The task: Start to finish, retype the entries exactly while omitting the pictures.

Stored records:
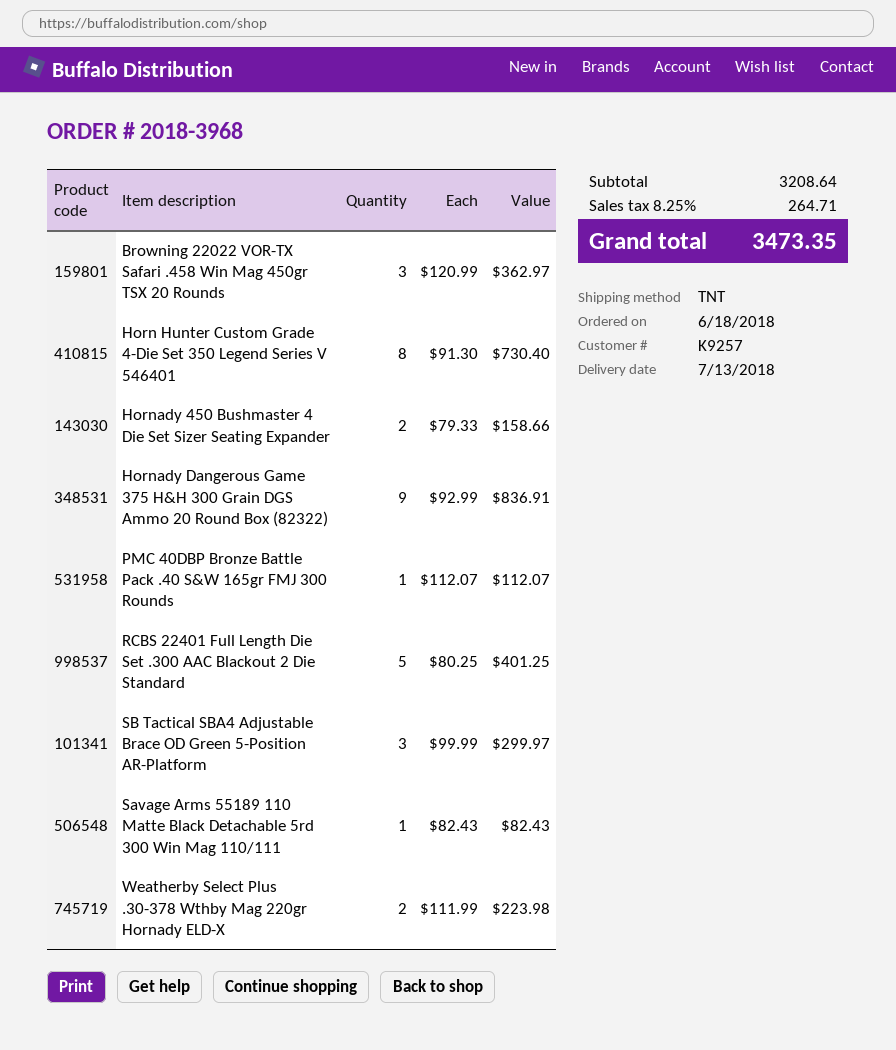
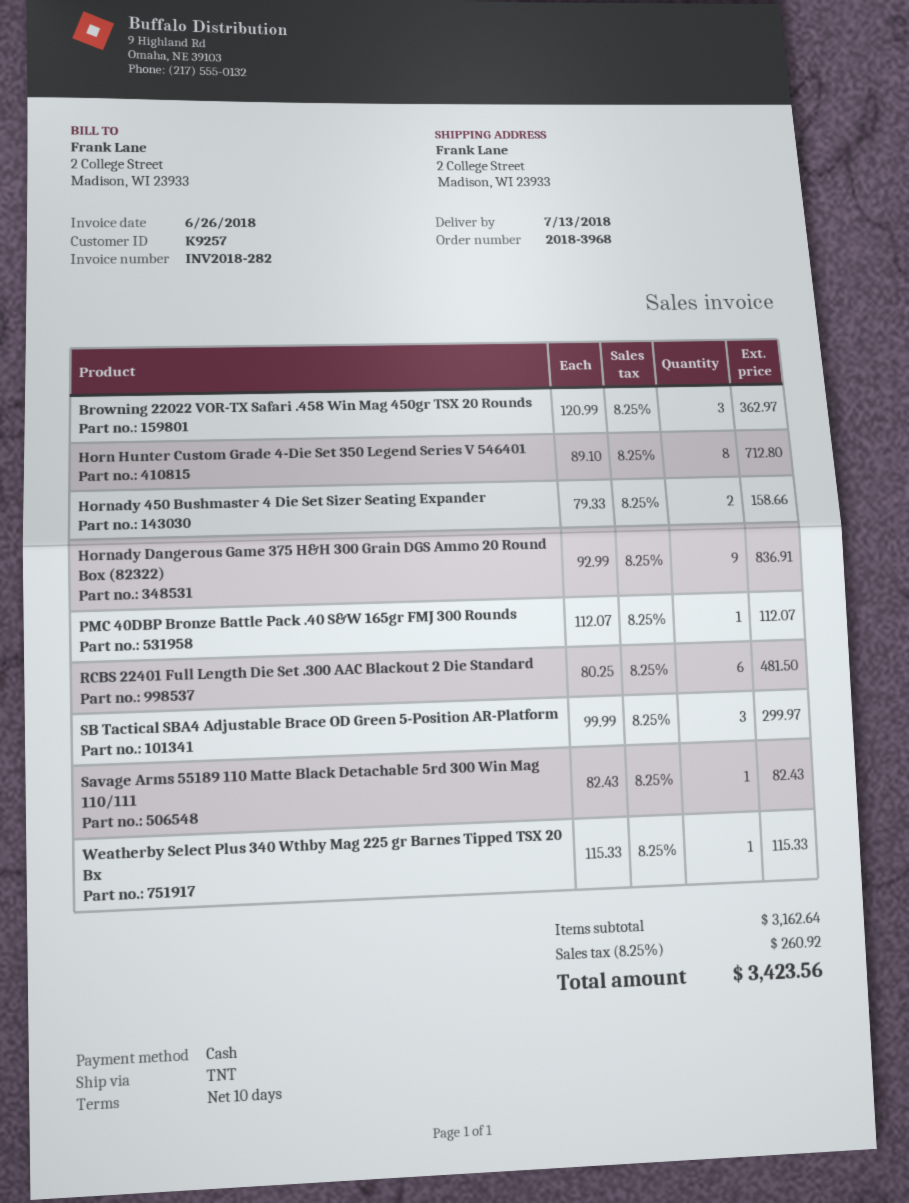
Horn Hunter Custom Grade 4-Die Set 350 Legend Series V 546401: 8 x 91.30 = 730.40 -> 8 x 89.10 = 712.80
RCBS 22401 Full Length Die Set .300 AAC Blackout 2 Die Standard: 5 x 80.25 = 401.25 -> 6 x 80.25 = 481.50
Weatherby Select Plus .30-378 Wthby Mag 220gr Hornady ELD-X: 2 x 111.99 = 223.98 -> none
Weatherby Select Plus 340 Wthby Mag 225 gr Barnes Tipped TSX 20 Bx: none -> 1 x 115.33 = 115.33
subtotal: 3208.64 -> 3162.64
tax: 8.25% = 264.71 -> 8.25% = 260.92
total: 3473.35 -> 3423.56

Answer for the task:
Horn Hunter Custom Grade 4-Die Set 350 Legend Series V 546401: 8 x 91.30 = 730.40 -> 8 x 89.10 = 712.80
RCBS 22401 Full Length Die Set .300 AAC Blackout 2 Die Standard: 5 x 80.25 = 401.25 -> 6 x 80.25 = 481.50
Weatherby Select Plus .30-378 Wthby Mag 220gr Hornady ELD-X: 2 x 111.99 = 223.98 -> none
Weatherby Select Plus 340 Wthby Mag 225 gr Barnes Tipped TSX 20 Bx: none -> 1 x 115.33 = 115.33
subtotal: 3208.64 -> 3162.64
tax: 8.25% = 264.71 -> 8.25% = 260.92
total: 3473.35 -> 3423.56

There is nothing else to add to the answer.